For one thing, its buyout of 21st Century Fox created a media powerhouse. This brought many major movie and T.V. franchises under one roof. And if anybody can monetize that content through a variety of channels, it’s Disney. And one of those ways will be its new streaming services.

Disney has already begun pulling its shows and movies from rival streaming services in order to make them exclusives to its new Disney+ service.
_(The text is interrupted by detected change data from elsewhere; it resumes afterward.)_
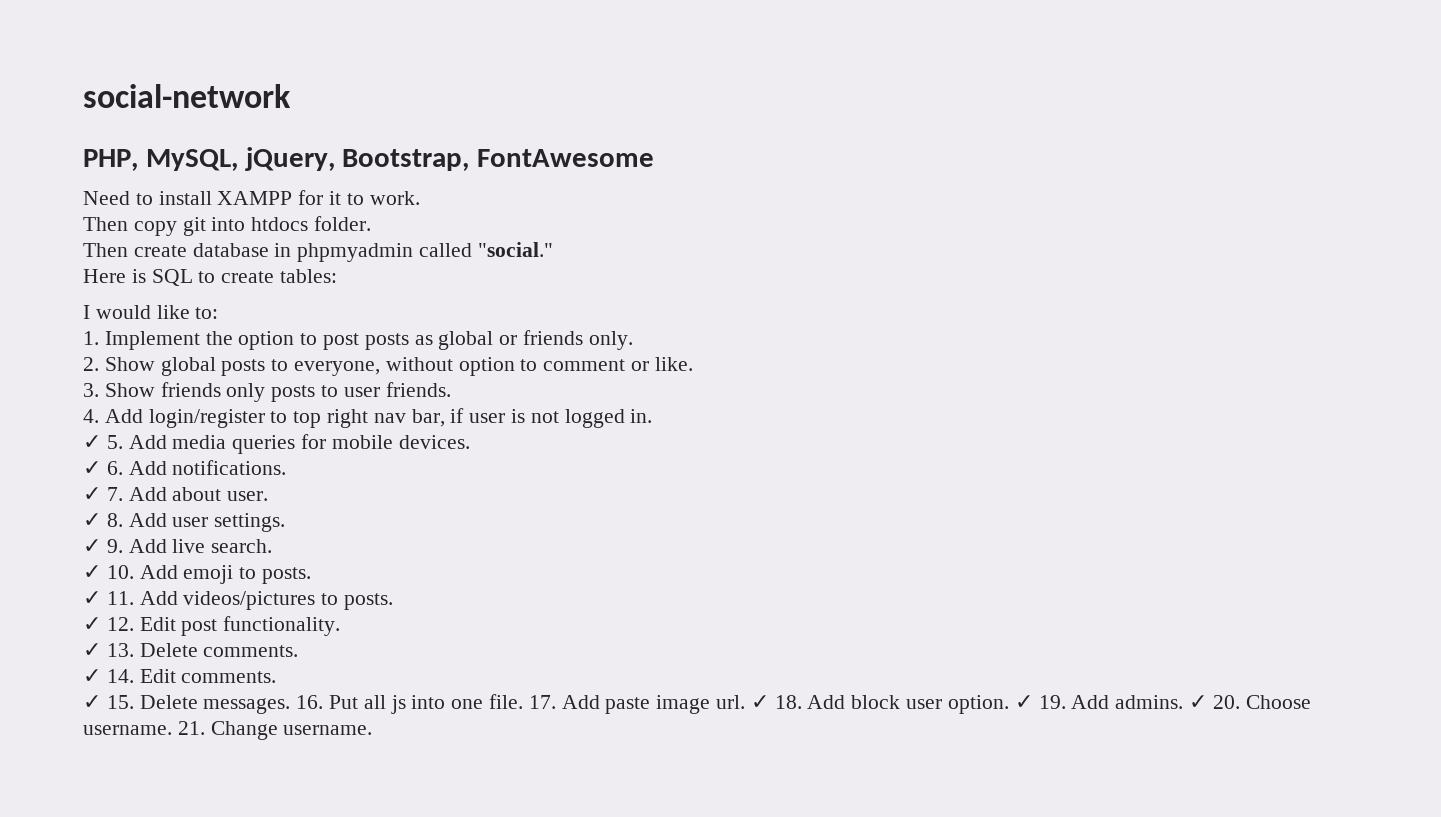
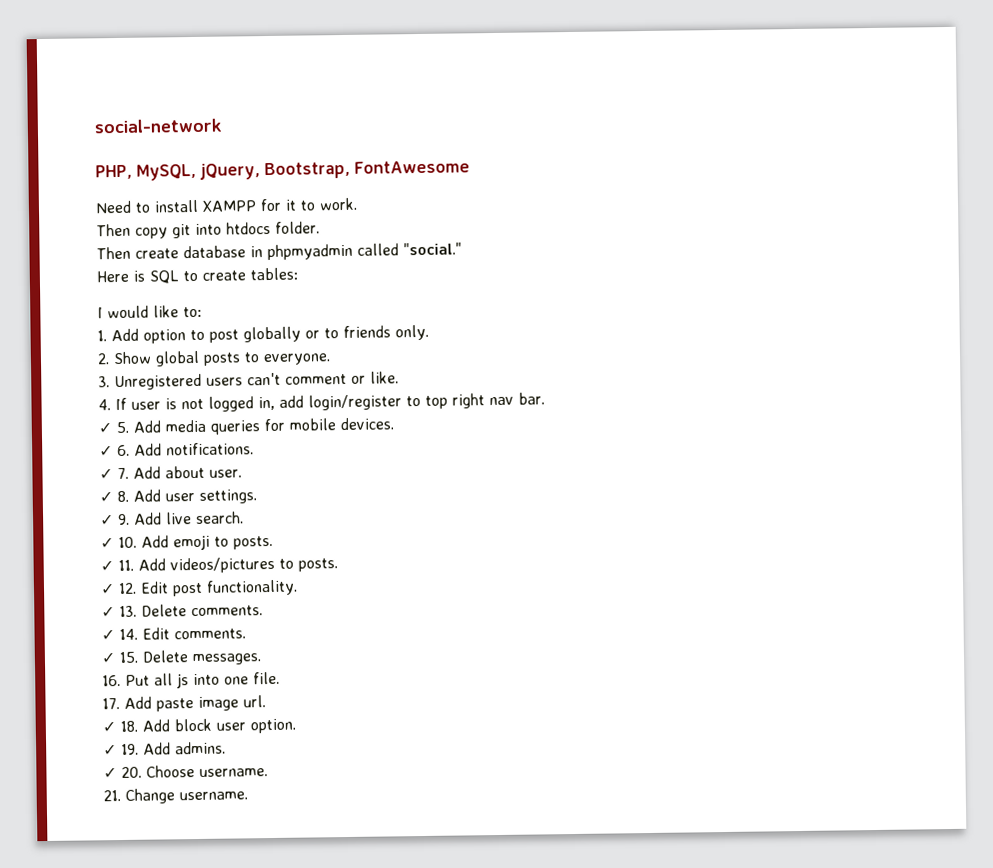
- 1. Implement the option to post posts as global or friends only.
+ 1. Add option to post globally or to friends only.
- 2. Show global posts to everyone, without option to comment or like.
- 3. Show friends only posts to user friends.
- 4. Add login/register to top right nav bar, if user is not logged in.
+ 2. Show global posts to everyone.
+ 3. Unregistered users can't comment or like.
+ 4. If user is not logged in, add login/register to top right nav bar.
- ✓ 15. Delete messages. 16. Put all js into one file. 17. Add paste image url. ✓ 18. Add block user option. ✓ 19. Add admins. ✓ 20. Choose username. 21. Change username.
+ ✓ 15. Delete messages.
+ 16. Put all js into one file.
+ 17. Add paste image url.
+ ✓ 18. Add block user option.
+ ✓ 19. Add admins.
+ ✓ 20. Choose username.
+ 21. Change username.

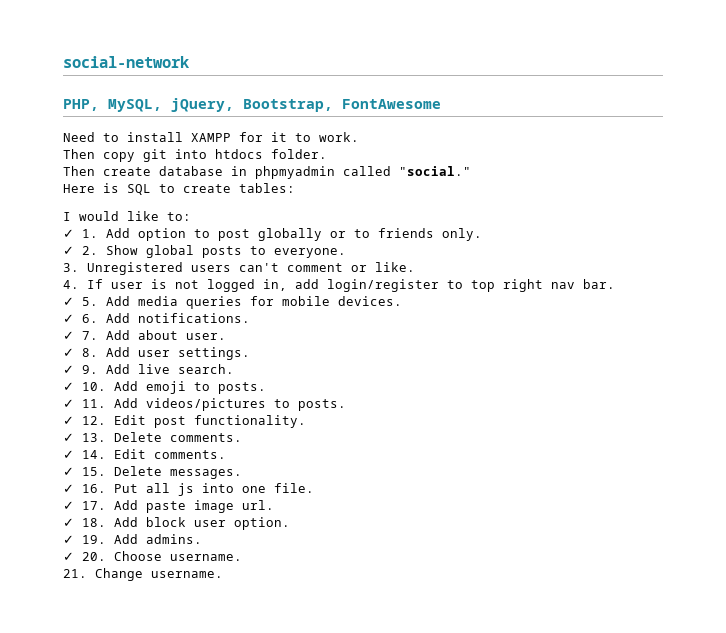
- 1. Add option to post globally or to friends only.
+ ✓ 1. Add option to post globally or to friends only.
- 2. Show global posts to everyone.
+ ✓ 2. Show global posts to everyone.
- 16. Put all js into one file.
+ ✓ 16. Put all js into one file.
- 17. Add paste image url.
+ ✓ 17. Add paste image url.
That’s big because the vast of streaming is kids programming.

With the complete Disney, Lucasfilm, Marvel and Pixar movie libraries as plenty of its original programming content from the Disney Channel, Disney+ will be the go-to channel for parents looking for entertainment.

When you combine with the firm’s new moves in its park and recreation divisions — such as Star War’s Galaxy Edge — as well as continued movie development from its studios, there’s a lot to like about DIS stock for the long haul.

And we’ve already begun to see those results. Just take a look at Disney’s record second-quarter earnings. Those great results don’t even take into account streaming yet.

For investors, DIS stock is a perfect blend of growth for the long haul.

Source: Investor Place

Re: Walt Disney (DIS)

PostPosted: Mon Aug 12, 2019 9:48 pm
by winston
not vested


This is a top consumer media company with multiple streams of income to push revenue, and it is a member of the Merrill Lynch US 1 list.

Walt Disney Co. (NYSE: DIS) stock continues outperforming on a near-term and long-term basis.

With the movie studio business poised to improve, as with accelerating theme park business, the network programming continues to drive viewership with extensive sports programming.

The Disney Media Networks segment operates broadcast and cable television networks, domestic television stations and radio networks and stations, and it is involved in the television production and television distribution operations.

Its cable networks include ESPN, Disney Channels, and ABC Family, as well as UTV/Bindass and Hungama. This segment also owns eight domestic television stations.

Families have been flocking this summer to the company’s theme parks such as Disneyland, Walt Disney World in Orlando, Magic Kingdom Park, Epcot, and also the international park. Despite the company reporting weak second-quarter results, the analysts remain positive on the shares.

Disney shareholders receive a 1.24% dividend. Goldman Sachs has a $148 price target, while the consensus price objective is $151.43. The shares closed at $139.33 on Friday.